Election Day meanwhile brought drama in foreign policy as U.S. sanctions against Iran’s petroleum industry took effect. Though the impact of the embargo will likely be substantial for the Iranian economy, Secretary of State Mike Pompeo announced measures that effectively lightened their severity. Eight countries, he said, would be granted six-month waivers, and a senior official told reporters that they include some of Iran’s biggest customers for oil: China, India, Japan, and South Korea. Iraq also appears to be on the list. But it does not include European countries, Pompeo said — ensuring further tension in the trans-Atlantic alliance as Europe seeks a “clearing house” to bypass U.S. sanctions.

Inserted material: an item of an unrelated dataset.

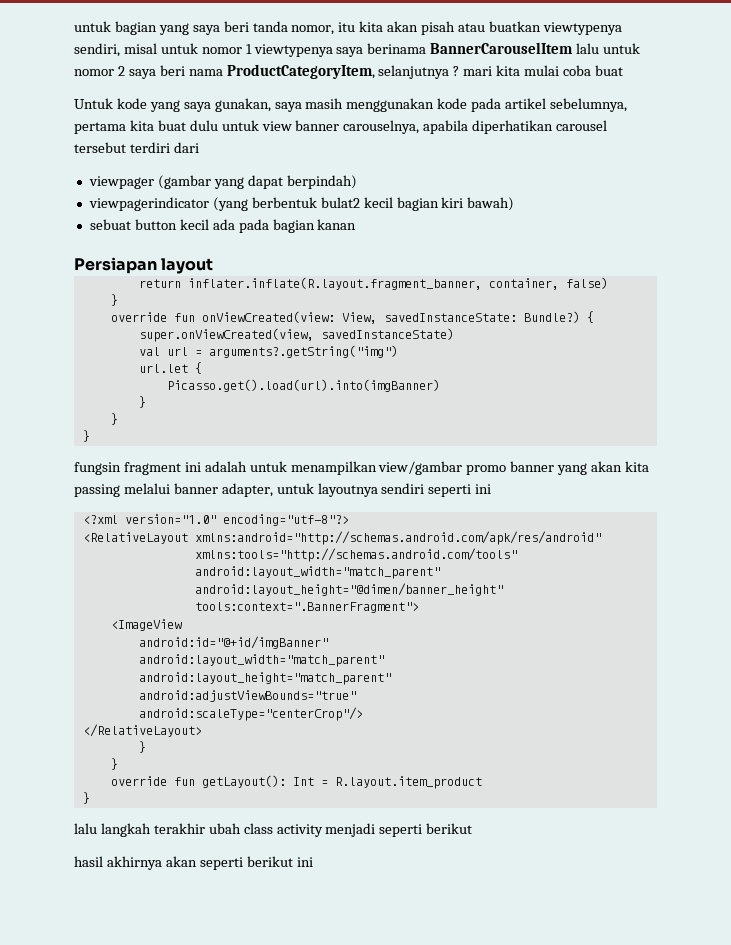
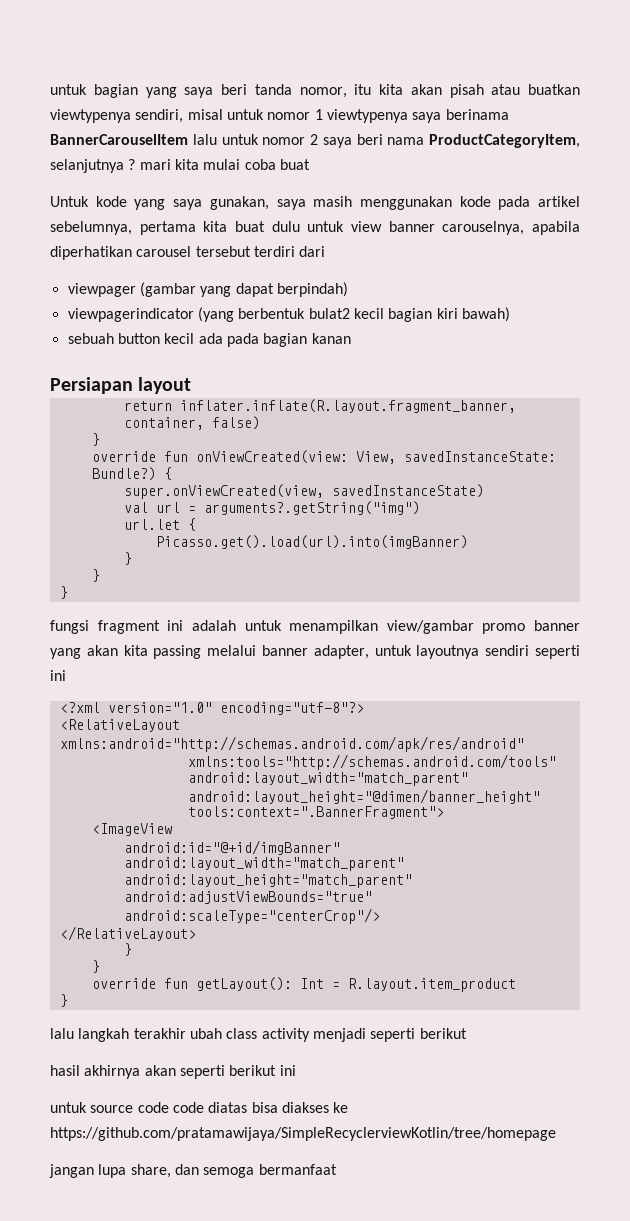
[89,219,131,230] sebuat -> [67,333,114,344] sebuah
[74,462,121,475] fungsin -> [50,620,89,634] fungsi
(313, 862) none -> [50,1102,349,1113] [50,1127,556,1141] [49,1164,337,1178] // untuk source code code diatas bisa diakses ke https://github.com/pratamawijaya/SimpleRecyclerviewKotlin/tree/homepage // jangan lupa share, dan semoga bermanfaat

Additionally, the Trump Administration announced an exemption to the sanctions regime as regards the Chabahar Port in Iran, near Afghanistan, “and the construction of an associated railway and for the shipment of non-sanctionable goods through the port for Afghanistan’s use.” It also approved Afghanistan’s continued import of Iranian petroleum products. These exemptions, said Pompeo, reflect the Administration’s “ongoing support of Afghanistan’s economic growth and development as well as our close partnership with India.” India values the Chabahar port as a counter to Pakistan’s Gwadar Port — especially after Pakistan denied India transit access for trade with Iran and Afghanistan.
But these signs of flexibility hardly mollified Iran. President Rouhani has declared that the country would wage an “economic war” with the United States and circumvent the sanctions. In a further show of defiance, hours after the sanctions went into effect, the Iranian military tested new air defense missiles, while foreign minister Javad Zarif declared in a Tweet that “US bullying is backfiring.”